▽

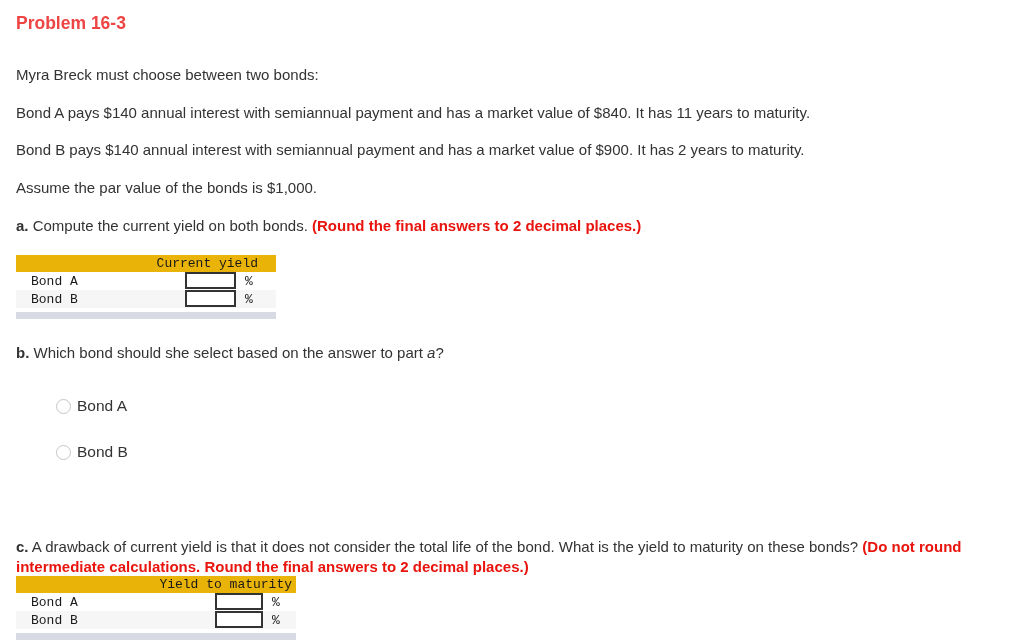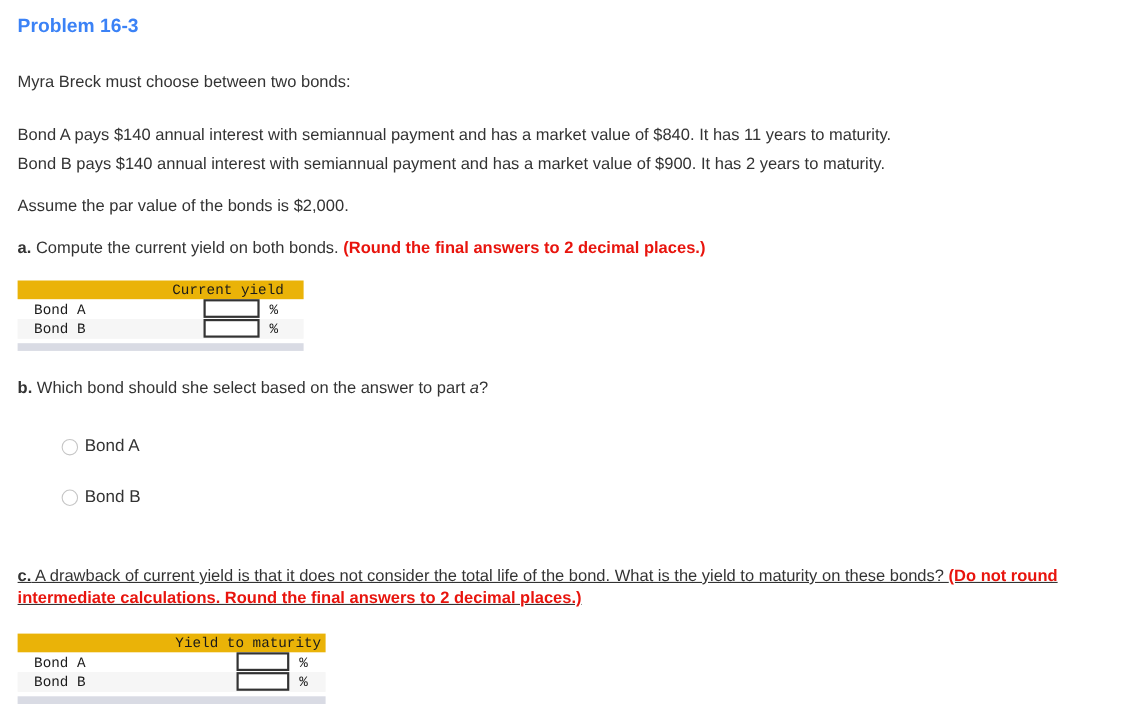--- a/index.html
+++ b/index.html
@@ -18,7 +18,7 @@
     top: 12px;
     font-size: 17.5px;
     font-weight: bold;
-    color: #3b82f6;
+    color: #ef4444;
     line-height: 22px;
   }
   .body-text {

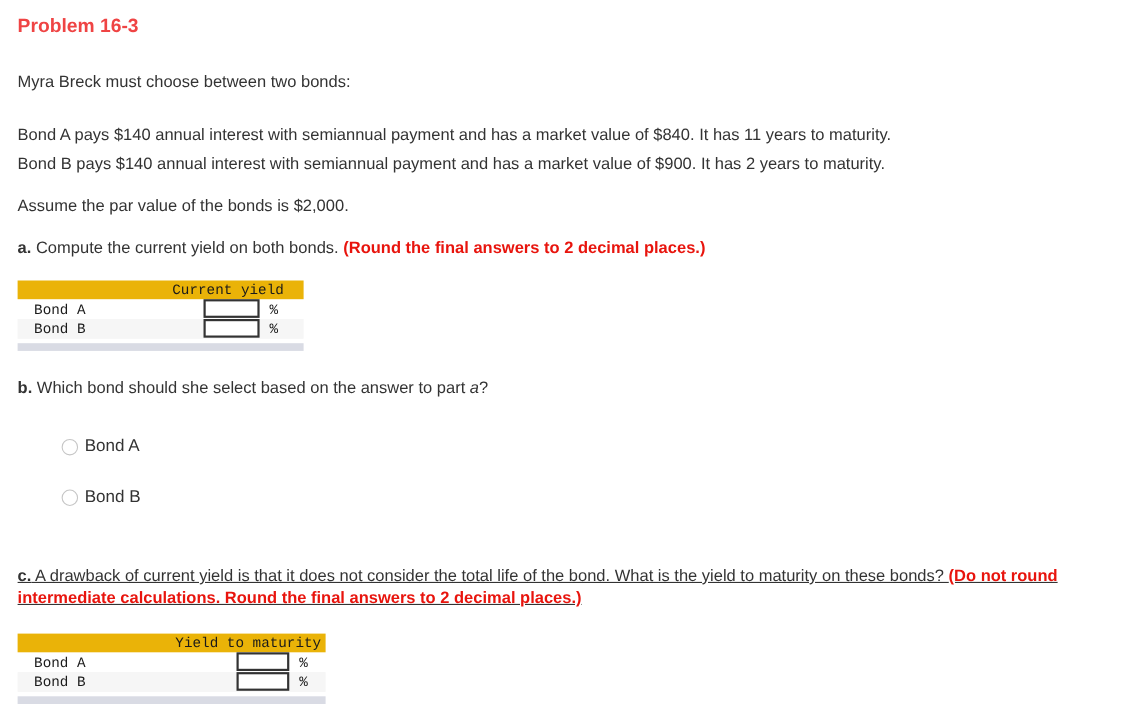--- a/index.html
+++ b/index.html
@@ -28,7 +28,7 @@
     width: 995px;
   }
   .p1 { top: 65px; }
-  .p2 { top: 113px; }
+  .p2 { top: 103px; }
   .p3 { top: 140px; }
   .p4 { top: 178px; }
   .part-a { top: 216px; }

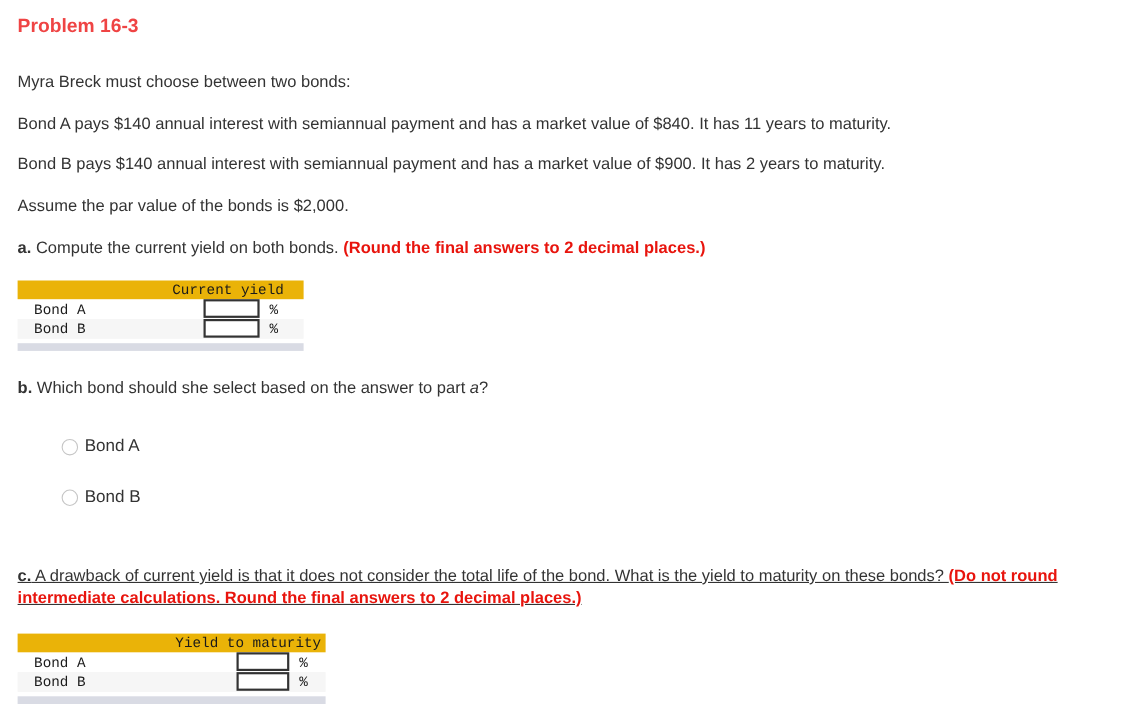--- a/index.html
+++ b/index.html
@@ -124,7 +124,7 @@
   <p class="abs body-text p1">Myra Breck must choose between two bonds:</p>
   <p class="abs body-text p2">Bond A pays $140 annual interest with semiannual payment and has a market value of $840. It has 11 years to maturity.</p>
   <p class="abs body-text p3">Bond B pays $140 annual interest with semiannual payment and has a market value of $900. It has 2 years to maturity.</p>
-  <p class="abs body-text p4">Assume the par value of the bonds is $2,000.</p>
+  <p class="abs body-text p4">Assume the par value of the bonds is $1,000.</p>
 
   <p class="abs body-text part-a"><span class="bold">a.</span><span> Compute the current yield on both bonds. </span><span class="red">(Round the final answers to 2 decimal places.)</span></p>
 

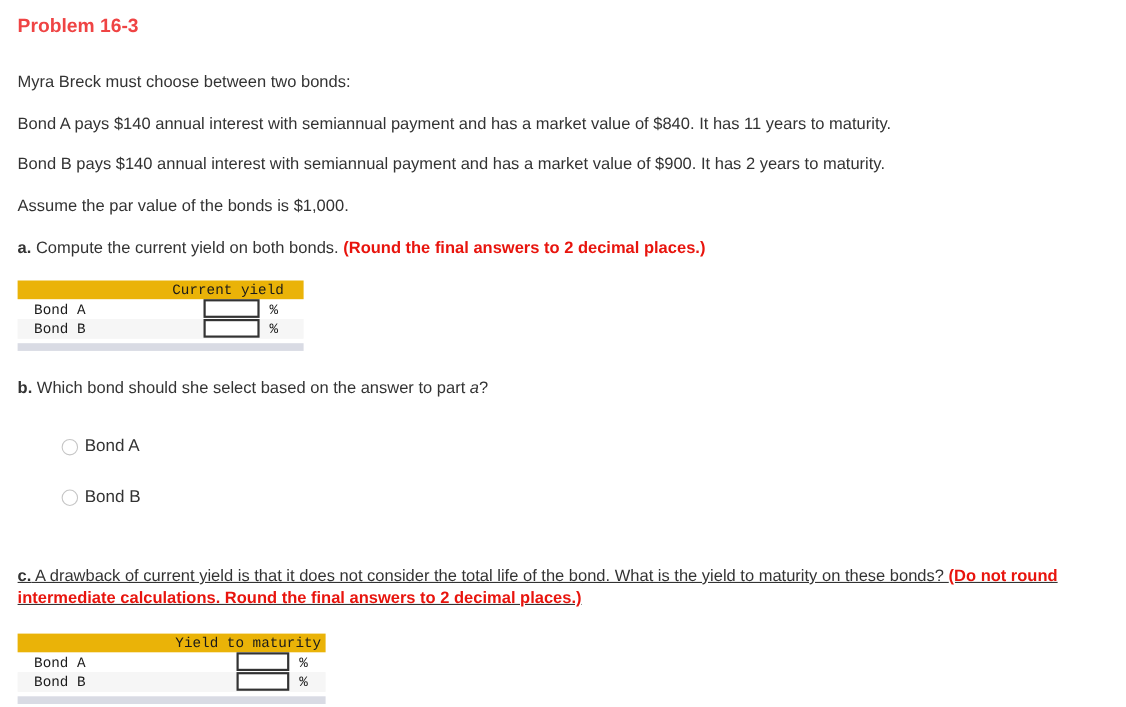--- a/index.html
+++ b/index.html
@@ -33,7 +33,7 @@
   .p4 { top: 178px; }
   .part-a { top: 216px; }
   .part-b { top: 343px; }
-  .part-c { top: 514px; text-decoration: underline; }
+  .part-c { top: 537px; }
   .bold { font-weight: bold; }
   .red  { font-weight: bold; color: #e8140d; }
   .ital { font-style: italic; }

△

* [What the task requires] Reproduce each line from the records that contains the word "years".

* [Result]
   <p class="abs body-text p2">Bond A pays $140 annual interest with semiannual payment and has a market value of $840. It has 11 years to maturity.</p>
   <p class="abs body-text p3">Bond B pays $140 annual interest with semiannual payment and has a market value of $900. It has 2 years to maturity.</p>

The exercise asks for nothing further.